Sarath's Web Log

The memories are written in INK,for just THINK…

Tag Archives: Web Scraping

Web scraping using python

today i’m telling about some basics of Web scraping using python. i use python 2.7. after a googling and exploring python docs i got some interesting results about this.
(Web scraping is a computer software technique of extracting information from websites.)

a simple way to scrap information from web, using built in python library urllib(urlib2).

import urllib2
response = urllib2.urlopen(''http://www.sarathink.wordpress.com'')
html = response.read()
print html

urllib2 is a Python module for fetching URLs (Uniform Resource Locators). It offers a very simple interface, in the form of the urlopen function. This is capable of fetching URLs using a variety of different protocols. It also offers a slightly more complex interface for handling common situations – like basic authentication, cookies, proxies and so on. These are provided by objects called handlers and openers

Now the real parts start,scrap the data using urls.For that I used BeautiFulSoup.Parsing data is very easy using it.
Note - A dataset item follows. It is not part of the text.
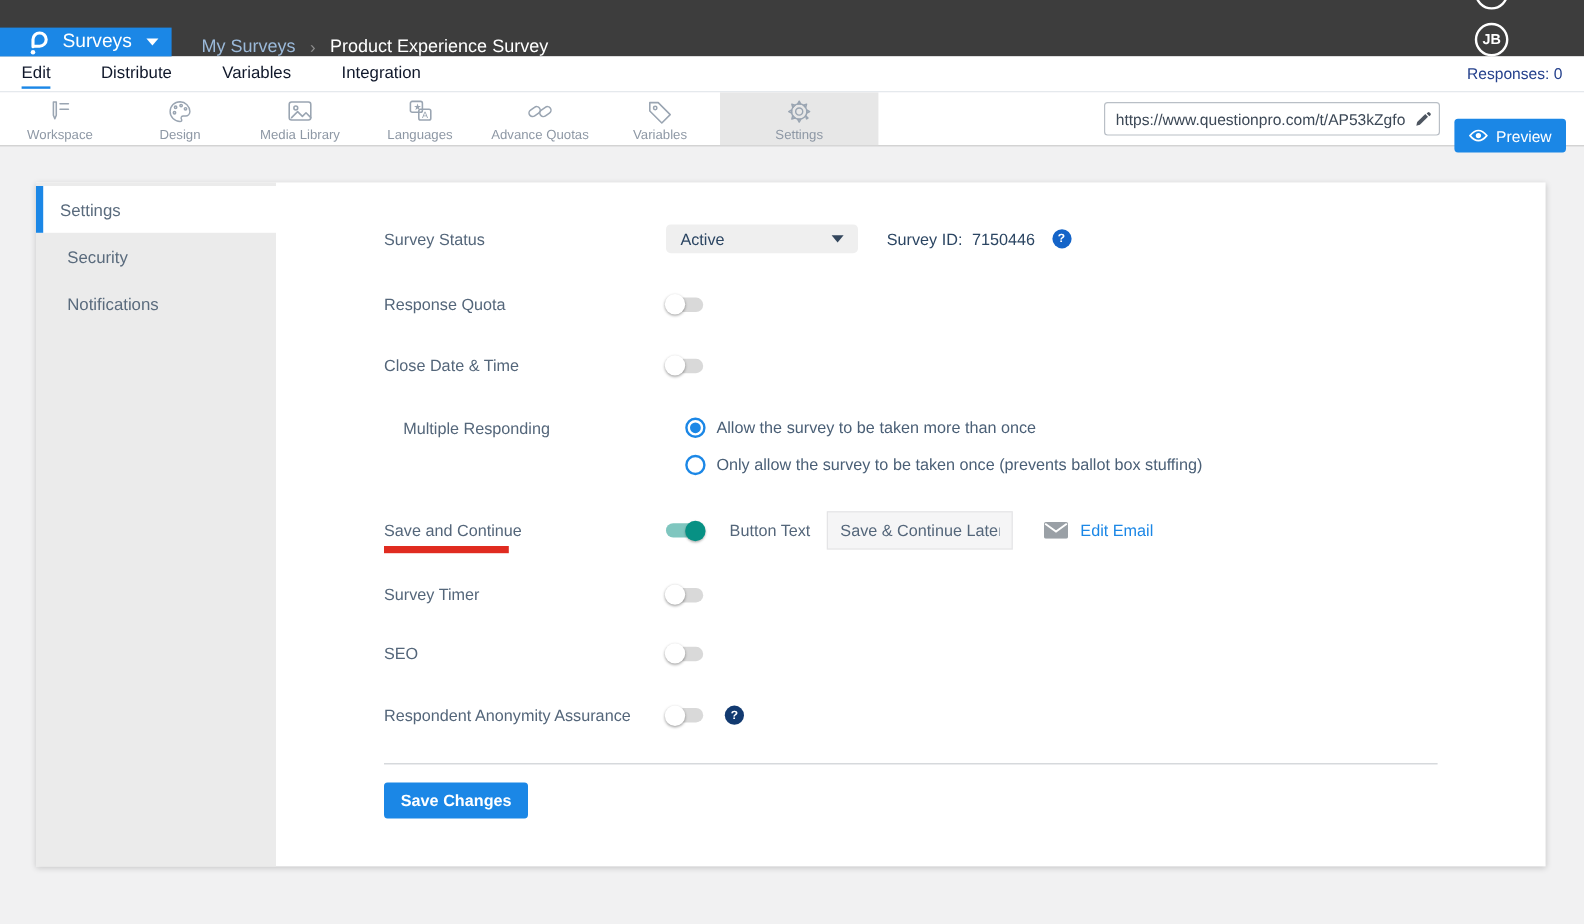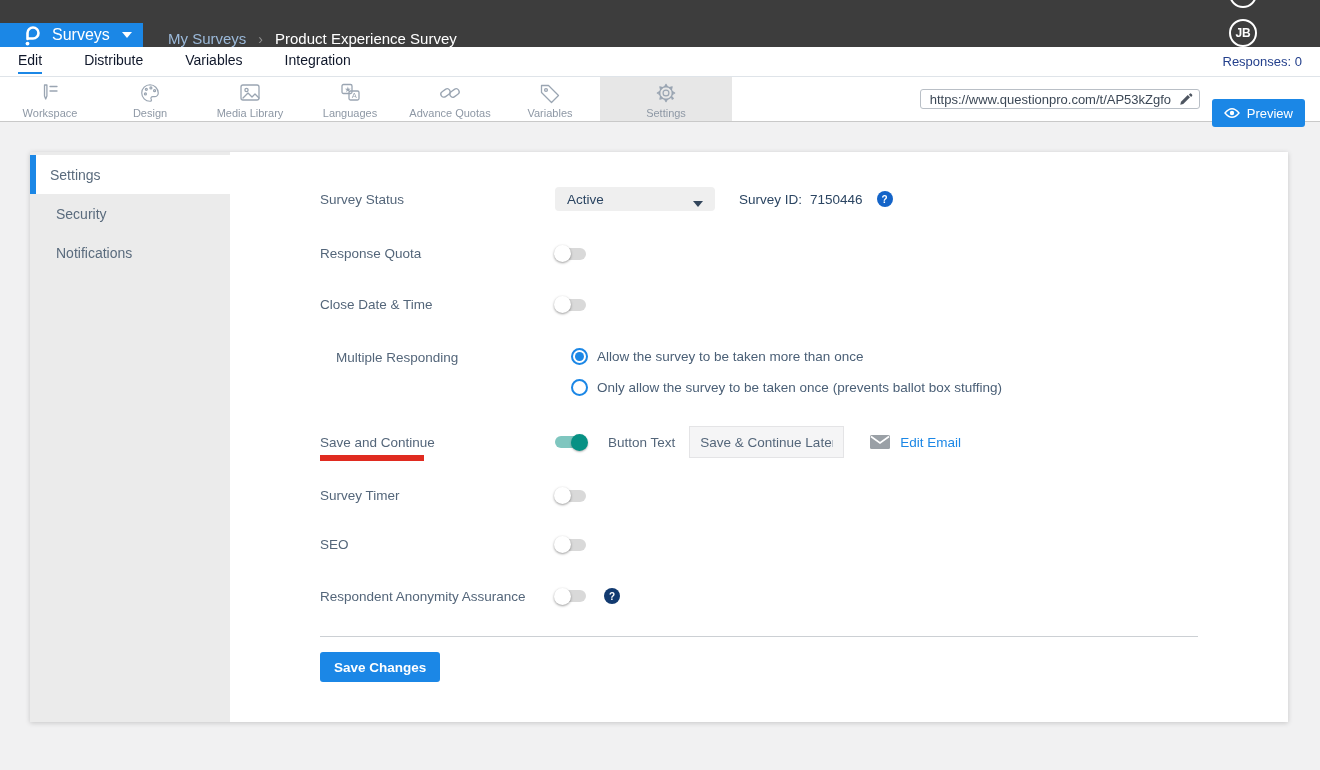"https://www.questionpro.com/t/AP53kZgfo" .url-box { height: 20px -> 28px }
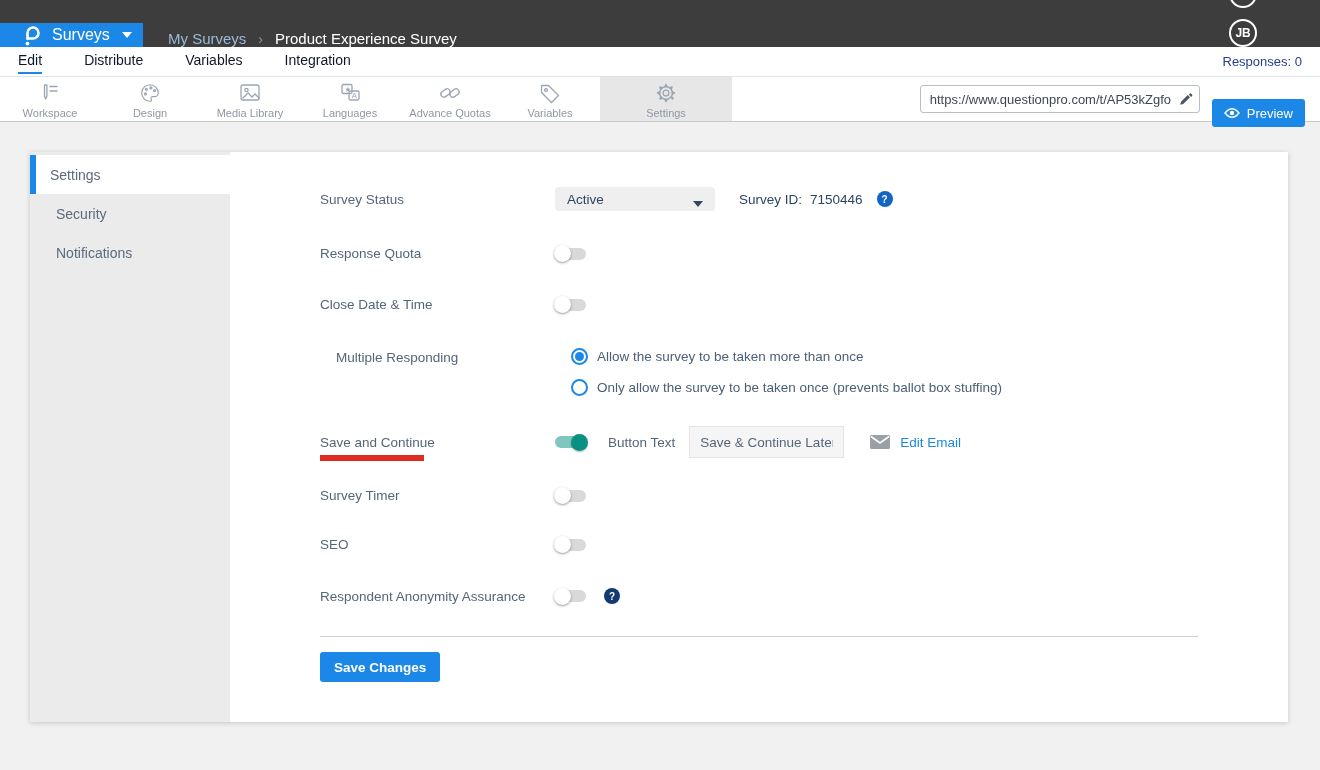"Active" .status-select { align-items: flex-end -> center }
Before trying it,you have to install it, download the tarball.
Windows: setup.py install
Ubuntu:sudo apt-get install python-beautifulsoup

Parsing is as simple as below:

import urllib2
from BeautifulSoup import BeautifulSoup
url = "http://iamsarath.blogspot.com"
html = urllib2.urlopen(url).read()
data = BeautifulSoup(html)
print data

It will print whole parsed data of the url.And then you can navigate and collect yours need html tag values from the
soup 🙂 .